> _EXERCISE DIRECTIONS_
In the listing beneath this line, copy exactly the lines starting with the one containing "CABLE THROTTLE KXF" and going on through the one containing "CLUTCH CABLE YAMAHA".

> _DATA SECTION_
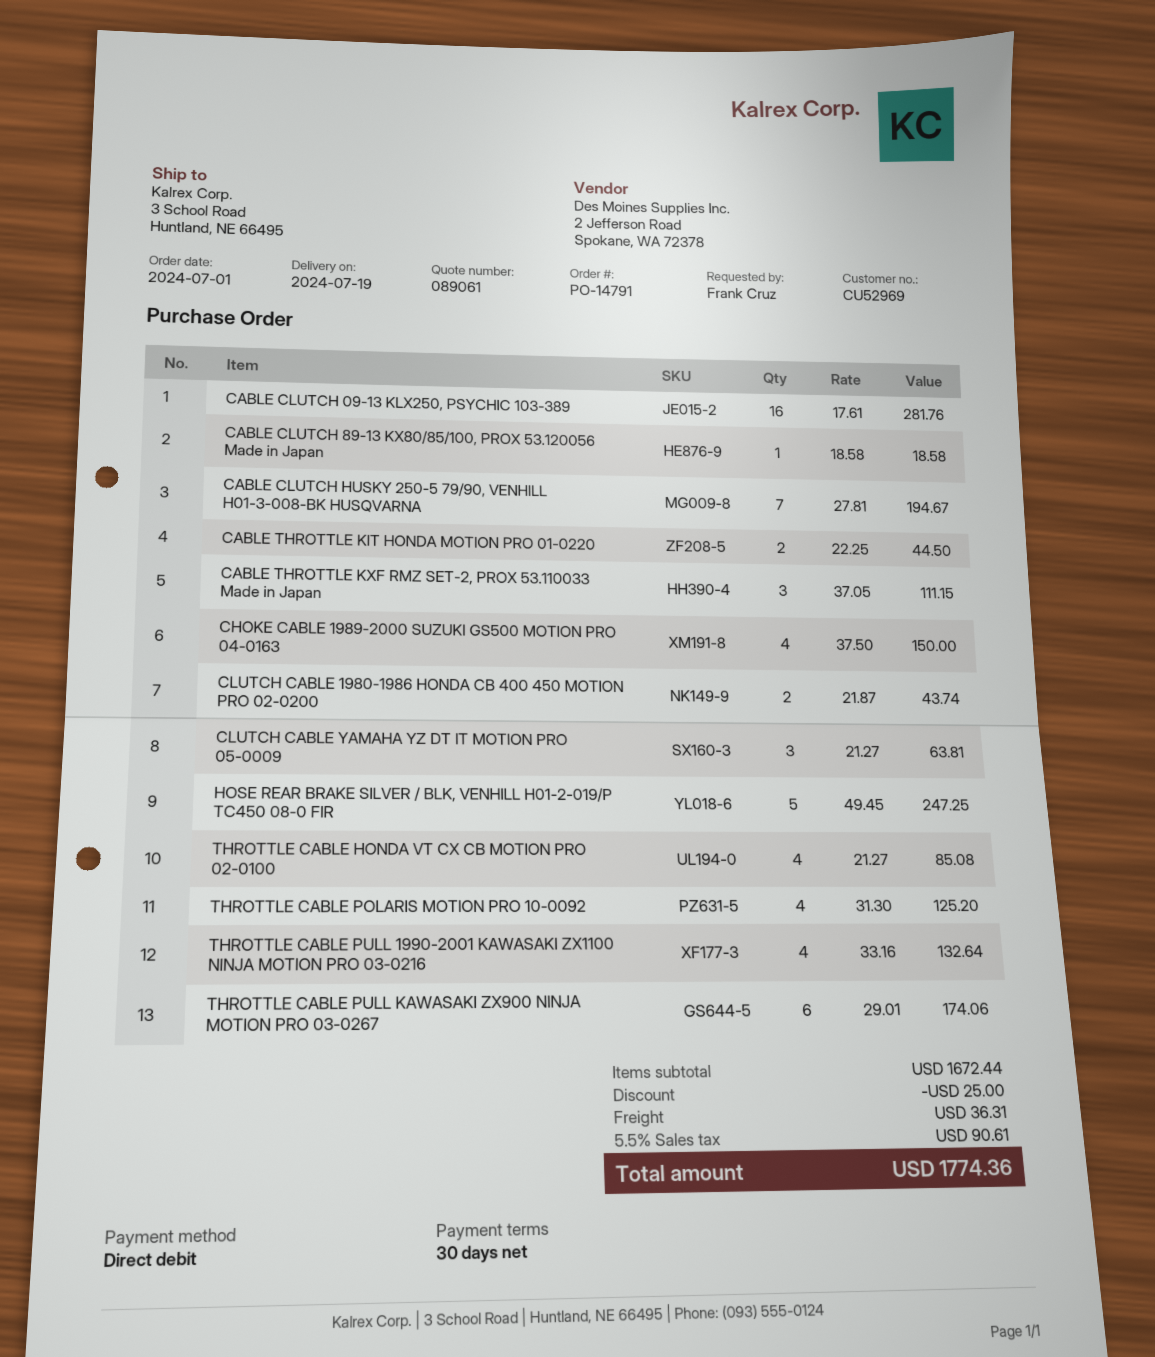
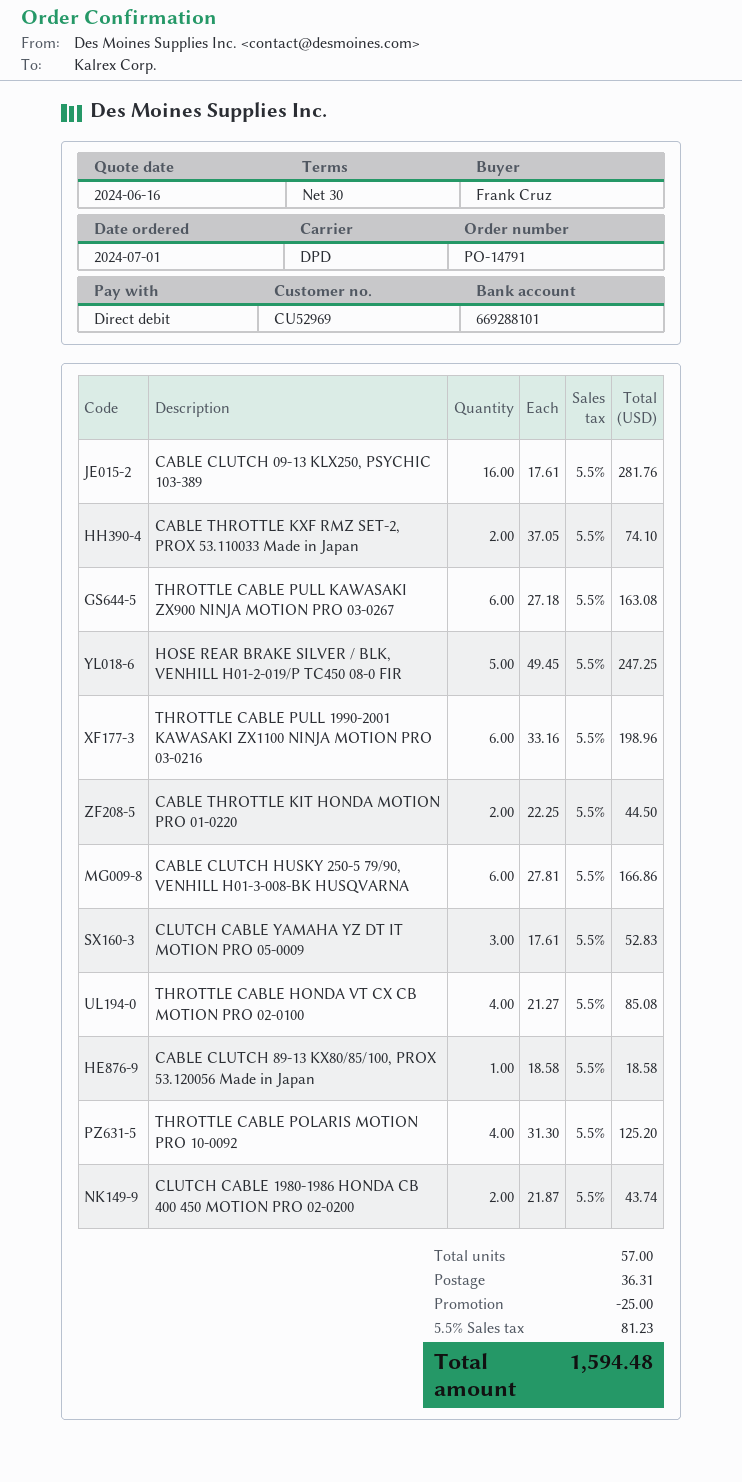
CABLE CLUTCH HUSKY 250-5 79/90, VENHILL H01-3-008-BK HUSQVARNA: 7 x 27.81 = 194.67 -> 6 x 27.81 = 166.86
CABLE THROTTLE KXF RMZ SET-2, PROX 53.110033 Made in Japan: 3 x 37.05 = 111.15 -> 2 x 37.05 = 74.10
CHOKE CABLE 1989-2000 SUZUKI GS500 MOTION PRO 04-0163: 4 x 37.50 = 150.00 -> none
CLUTCH CABLE YAMAHA YZ DT IT MOTION PRO 05-0009: 3 x 21.27 = 63.81 -> 3 x 17.61 = 52.83
THROTTLE CABLE PULL 1990-2001 KAWASAKI ZX1100 NINJA MOTION PRO 03-0216: 4 x 33.16 = 132.64 -> 6 x 33.16 = 198.96
THROTTLE CABLE PULL KAWASAKI ZX900 NINJA MOTION PRO 03-0267: 6 x 29.01 = 174.06 -> 6 x 27.18 = 163.08
tax: 5.5% = 90.61 -> 5.5% = 81.23
total: 1774.36 -> 1594.48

> _EXERCISE SOLUTION_
CABLE THROTTLE KXF RMZ SET-2, PROX 53.110033 Made in Japan: 3 x 37.05 = 111.15 -> 2 x 37.05 = 74.10
CHOKE CABLE 1989-2000 SUZUKI GS500 MOTION PRO 04-0163: 4 x 37.50 = 150.00 -> none
CLUTCH CABLE YAMAHA YZ DT IT MOTION PRO 05-0009: 3 x 21.27 = 63.81 -> 3 x 17.61 = 52.83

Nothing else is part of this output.